Task details >> For the records that follow, please set down exactly the lines between the one holding "- The four drought" and the one holding "phase in months.", inclusive, and only those.

Record set >>
==============================
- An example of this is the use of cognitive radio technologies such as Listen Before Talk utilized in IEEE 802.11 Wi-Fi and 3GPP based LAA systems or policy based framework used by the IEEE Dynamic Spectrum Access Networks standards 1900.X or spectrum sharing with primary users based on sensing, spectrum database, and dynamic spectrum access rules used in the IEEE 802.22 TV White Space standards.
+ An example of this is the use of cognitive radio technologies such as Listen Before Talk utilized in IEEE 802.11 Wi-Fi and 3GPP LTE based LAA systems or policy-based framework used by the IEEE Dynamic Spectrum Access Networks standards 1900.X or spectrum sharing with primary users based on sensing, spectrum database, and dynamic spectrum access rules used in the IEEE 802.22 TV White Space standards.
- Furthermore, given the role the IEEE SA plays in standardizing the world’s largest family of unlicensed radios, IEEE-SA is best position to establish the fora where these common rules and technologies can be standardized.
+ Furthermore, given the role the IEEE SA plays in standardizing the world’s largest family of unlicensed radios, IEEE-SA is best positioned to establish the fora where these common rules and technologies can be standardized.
==============================
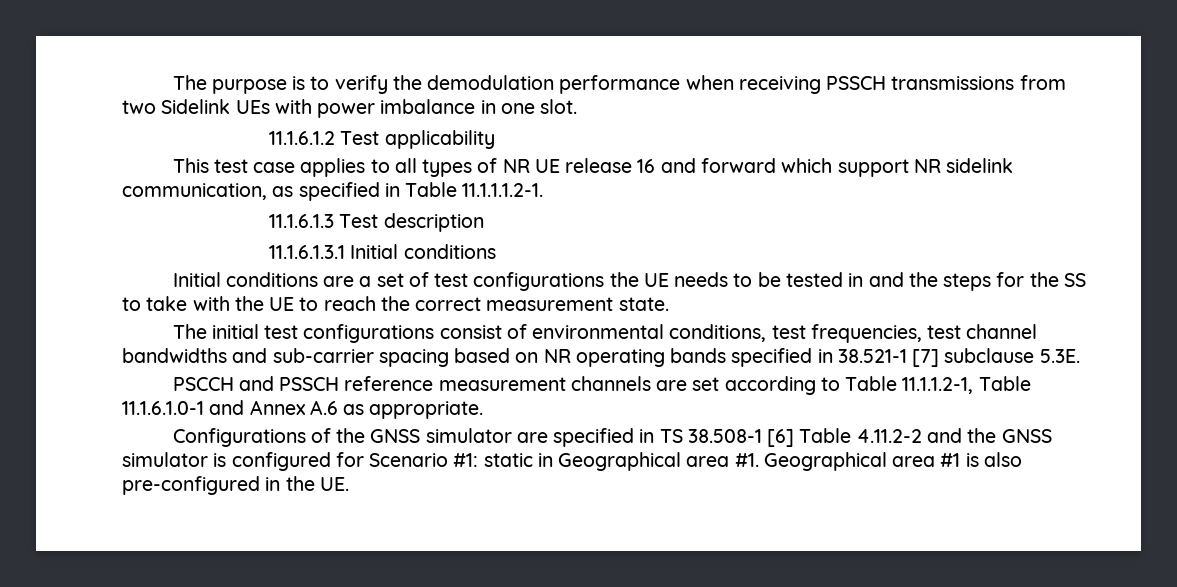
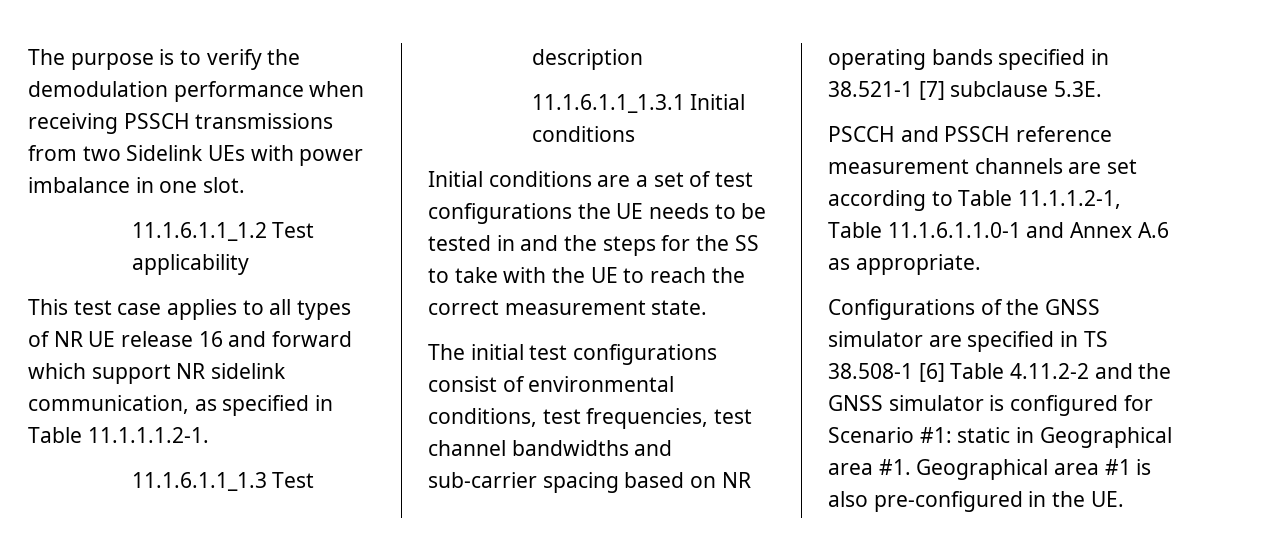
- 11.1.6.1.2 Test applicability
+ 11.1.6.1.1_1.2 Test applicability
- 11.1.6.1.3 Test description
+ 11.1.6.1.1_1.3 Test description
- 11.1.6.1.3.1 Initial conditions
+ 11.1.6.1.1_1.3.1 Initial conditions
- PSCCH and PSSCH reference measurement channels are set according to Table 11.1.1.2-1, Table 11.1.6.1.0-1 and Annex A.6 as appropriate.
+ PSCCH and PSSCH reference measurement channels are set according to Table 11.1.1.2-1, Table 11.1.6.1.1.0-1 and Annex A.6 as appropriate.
==============================
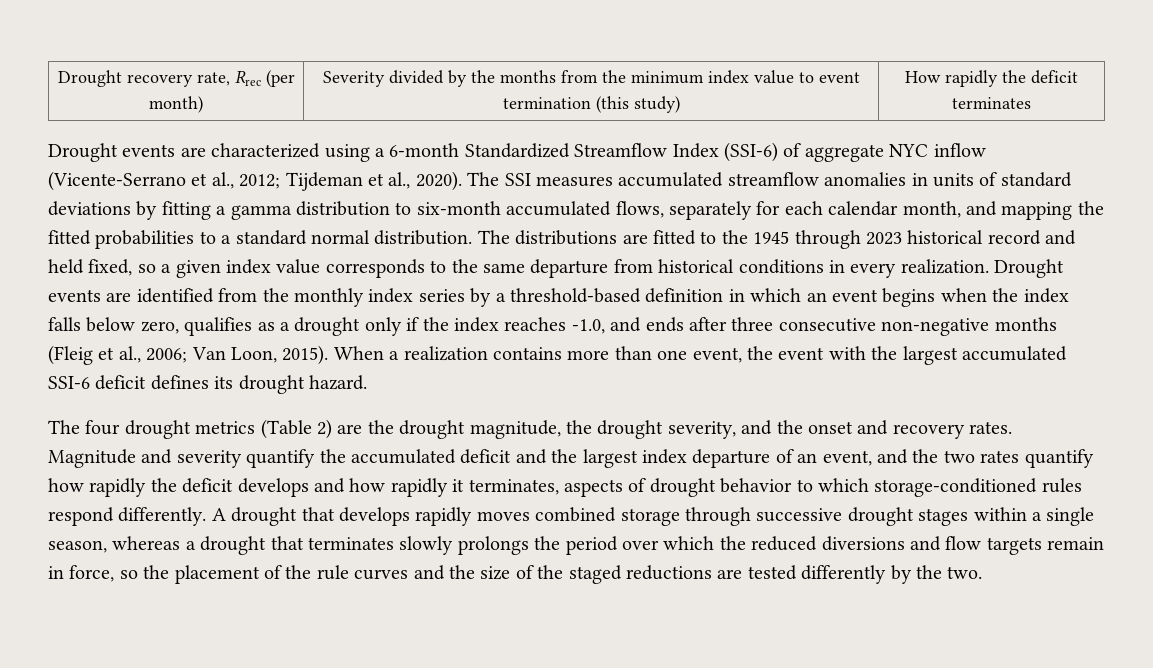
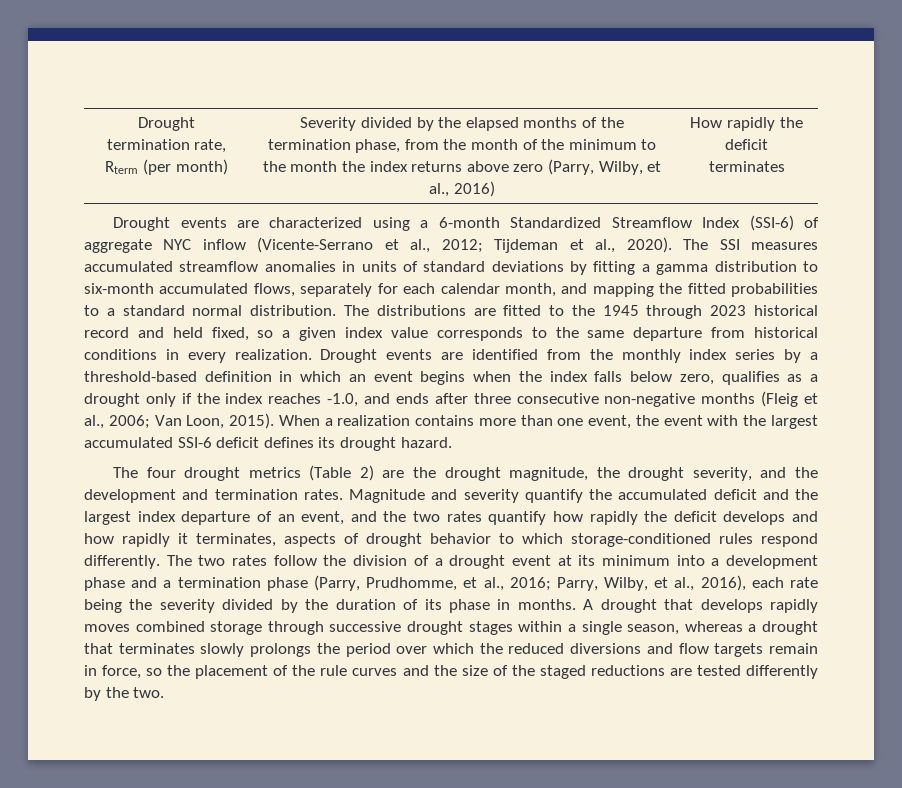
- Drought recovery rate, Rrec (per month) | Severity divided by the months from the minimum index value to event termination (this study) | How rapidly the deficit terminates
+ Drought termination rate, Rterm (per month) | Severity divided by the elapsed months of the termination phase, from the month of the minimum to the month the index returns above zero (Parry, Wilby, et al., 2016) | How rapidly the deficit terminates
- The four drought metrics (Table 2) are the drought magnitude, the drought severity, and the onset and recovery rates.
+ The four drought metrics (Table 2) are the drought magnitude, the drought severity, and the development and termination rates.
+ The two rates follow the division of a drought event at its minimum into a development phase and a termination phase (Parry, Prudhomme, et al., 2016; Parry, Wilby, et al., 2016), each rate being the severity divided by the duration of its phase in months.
==============================
Output for this task >>
- The four drought metrics (Table 2) are the drought magnitude, the drought severity, and the onset and recovery rates.
+ The four drought metrics (Table 2) are the drought magnitude, the drought severity, and the development and termination rates.
+ The two rates follow the division of a drought event at its minimum into a development phase and a termination phase (Parry, Prudhomme, et al., 2016; Parry, Wilby, et al., 2016), each rate being the severity divided by the duration of its phase in months.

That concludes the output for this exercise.